Shoesie correctly pointed out that my rankings are judged mostly on quantity, rather than quality. I'd say about 90%. So to win my undesirable favour all one needs to do is do. Still, I'd like to clear up a few things. His current air of self-deprecation is refreshing in lieu of his previous manner, albeit in an unsettling way, and his dismissal of himself in favour of the currently hibernating Pewter Pew is unfair. P.P.'s biggest strength is his lack of pretension — though his biggest weakness is spawned from the same source, in that sometimes you get the feeling that you'd enjoy a particular weekend chronicle a tad more if you were actually there at the time. I find it akin to explaining your dreams — when they don't feature gold pine cones, that is. He does make for an interesting tonic, though.

It seems the Diplomat landed on this persona to combat his face-to-face manner, much as I vented my unpleasantness in the face of my timidity. A totally organic reader may get the wrong impression. Lucky we don't have any, then. Ah but maybe this is our true selves, and that deep within we're angry, lusting lunatics. Either way, his walls are better than mine. Most likely he'll celebrate this revelation with a blow on the ol' shoehorn — after the well-worn "Who's up for a good shoehorn?" line wears off.

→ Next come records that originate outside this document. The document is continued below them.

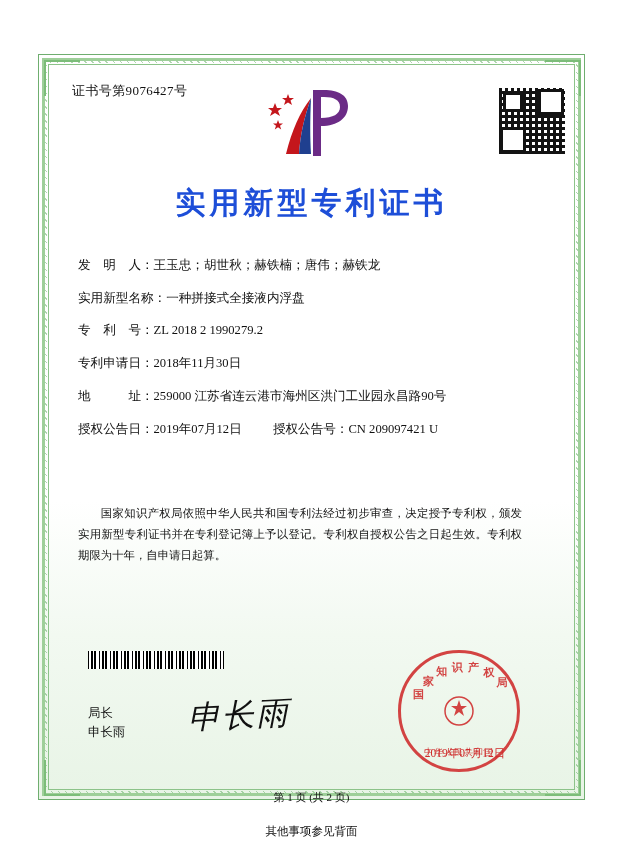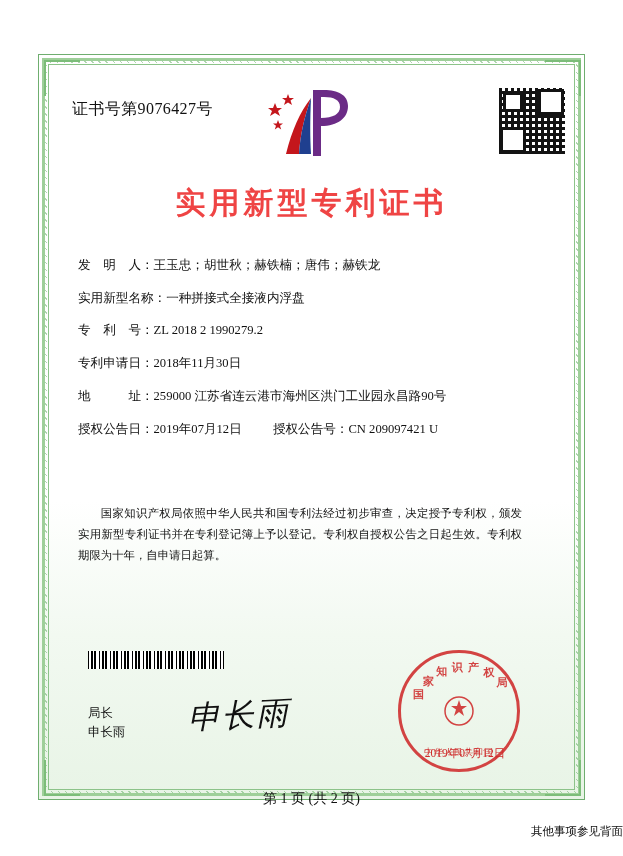"证书号第9076427号" .cert-no { font-size: 16px -> 13px; top: 99px -> 82px }
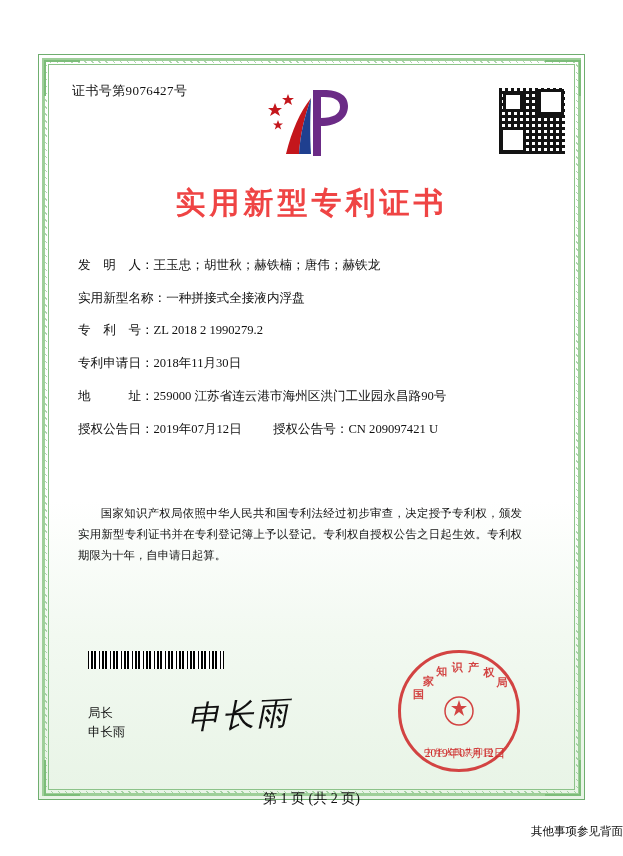"实用新型专利证书" .doc-title { color: #ef4444 -> #1d4ed8 }
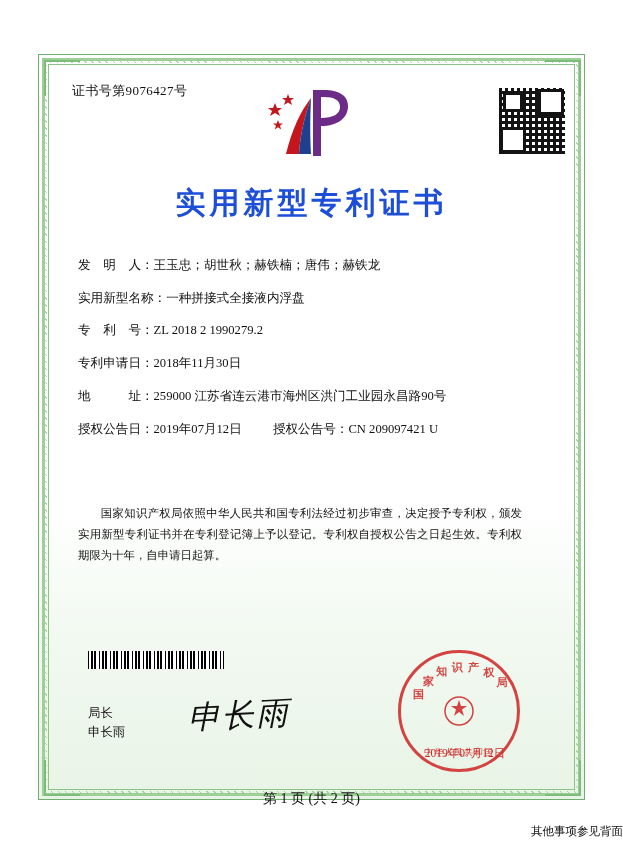"第 1 页 (共 2" .page-num { font-size: 14px -> 11px }
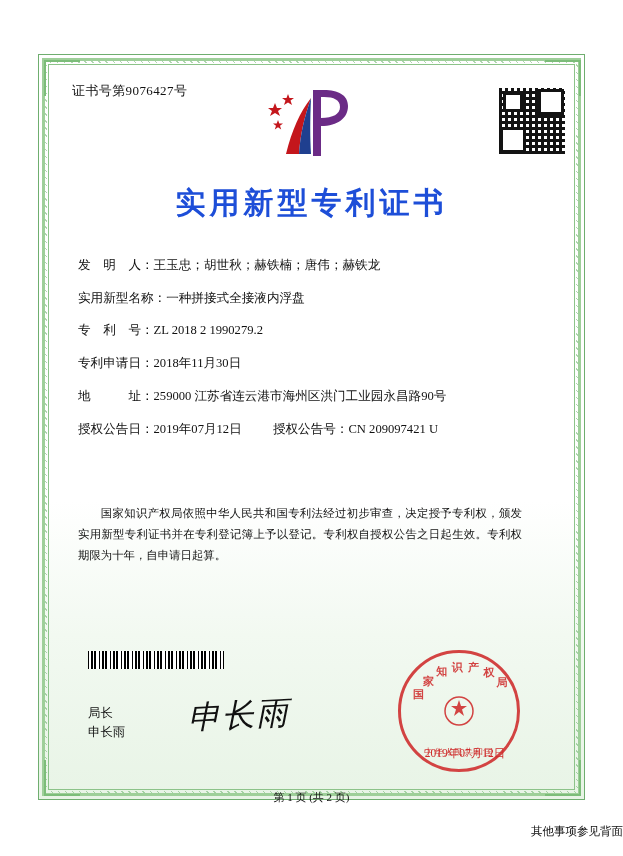"其他事项参见背面" .footer-note { text-align: right -> center }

The Shoehorn saga seems to have garnered me that elusive corner of the spotlight, which was most likely my intention in the first place. Thus the real key to my rankings seems to rest on how much attention I get. I am a whore, after all. Though I'd never admit it.

Sunday, December 25, 2005

Rotten Sun

Plunging into the wrong pastime tomorrow. For coins. Need certain arms to wrap my gift. Tip the scales. A twenty should do it. Apologise to the fish. Elope and sew hips. One of those jerks was standing at the foot of some obstacles screaming: "I need your lap!" He had a point. It was a stanley knife wrapped in a bum glove. I bade farewell and filled my accountant. He bought me a jet. I mastered it, flew it and found a spouse somewhere.

Monday, December 19, 2005

How to Eat Cape Cod

His sexually-charged persona (three hundred hours of community service) certainly doesn't lend itself to the Juan, but I'm sure there's enough rough and proper stuff beneath the surface to see his extra-busy hand try itself at good ol' fulfillment and all that jazz. Hopefully his shoehorn isn't too persuasive. Though much grander, the next's shoehorn is outweighed by a weightier mind, and only rarely overpowers his hands when the tricks convince and the moment is right. He knows what he's looking for. The last knows too, but his is a harder thread to weave... Or so I believe.

So all this boils down to me and my steam, standing on some sort of mountain and chesting my pride rather aloofly. And I don't care for your verdicts. Or the shapes you twist your pricks. Or even how you clean your specks and spicks. I don't even care for proper sentences. I'm just a lonely country boy with nice ears.

So one, I predict, will die in a sea-side shack near a pier. Here's hoping, though.

Ah screw it.

Here's a breath at the top of my lungs and a bedside end a significant amount of time later.

Monday, December 05, 2005

Hollo Monday

Some wanker wrote the last post. Still, I'm a tad disillusioned, but that always happens to me.